### YOUR ASSIGNMENT:
What lines in the records include the string "candidatas"? Return each one.

(Collected data)
+ + +
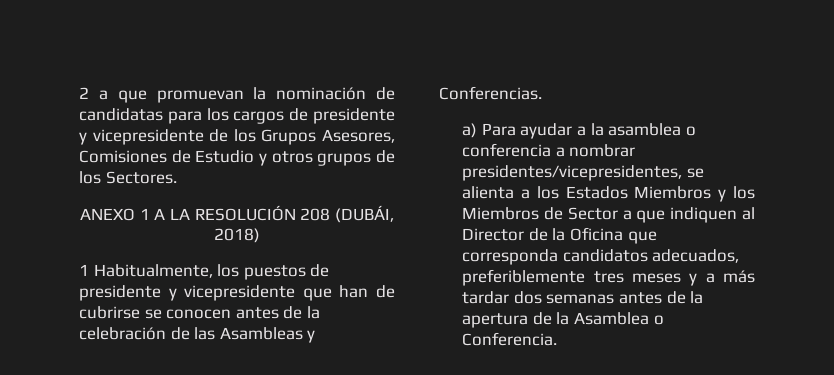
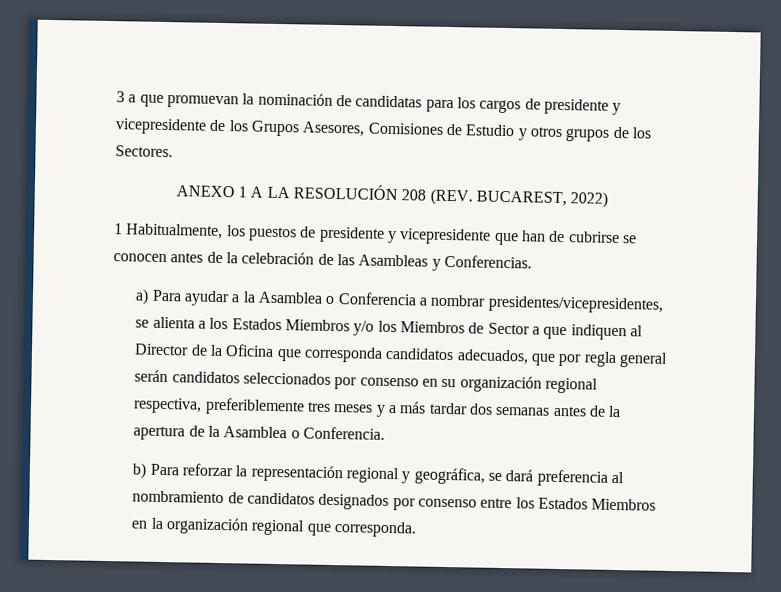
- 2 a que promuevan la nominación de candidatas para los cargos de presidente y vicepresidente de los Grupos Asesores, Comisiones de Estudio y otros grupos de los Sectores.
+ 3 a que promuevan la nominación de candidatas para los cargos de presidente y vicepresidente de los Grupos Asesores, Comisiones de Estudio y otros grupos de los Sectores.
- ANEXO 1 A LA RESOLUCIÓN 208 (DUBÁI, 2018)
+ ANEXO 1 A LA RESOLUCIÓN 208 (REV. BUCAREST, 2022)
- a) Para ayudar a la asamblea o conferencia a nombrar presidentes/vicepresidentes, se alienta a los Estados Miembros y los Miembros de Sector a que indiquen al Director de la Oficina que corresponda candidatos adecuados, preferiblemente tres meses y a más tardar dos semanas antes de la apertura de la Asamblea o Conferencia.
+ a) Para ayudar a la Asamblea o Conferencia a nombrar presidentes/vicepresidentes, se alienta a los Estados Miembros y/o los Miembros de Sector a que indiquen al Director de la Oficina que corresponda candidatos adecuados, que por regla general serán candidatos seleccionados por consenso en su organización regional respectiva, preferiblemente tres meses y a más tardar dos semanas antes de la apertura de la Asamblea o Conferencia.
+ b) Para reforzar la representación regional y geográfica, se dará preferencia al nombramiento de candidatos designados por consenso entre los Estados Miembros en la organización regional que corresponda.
+ + +
### OUTPUT FOR THIS TASK:
- 2 a que promuevan la nominación de candidatas para los cargos de presidente y vicepresidente de los Grupos Asesores, Comisiones de Estudio y otros grupos de los Sectores.
+ 3 a que promuevan la nominación de candidatas para los cargos de presidente y vicepresidente de los Grupos Asesores, Comisiones de Estudio y otros grupos de los Sectores.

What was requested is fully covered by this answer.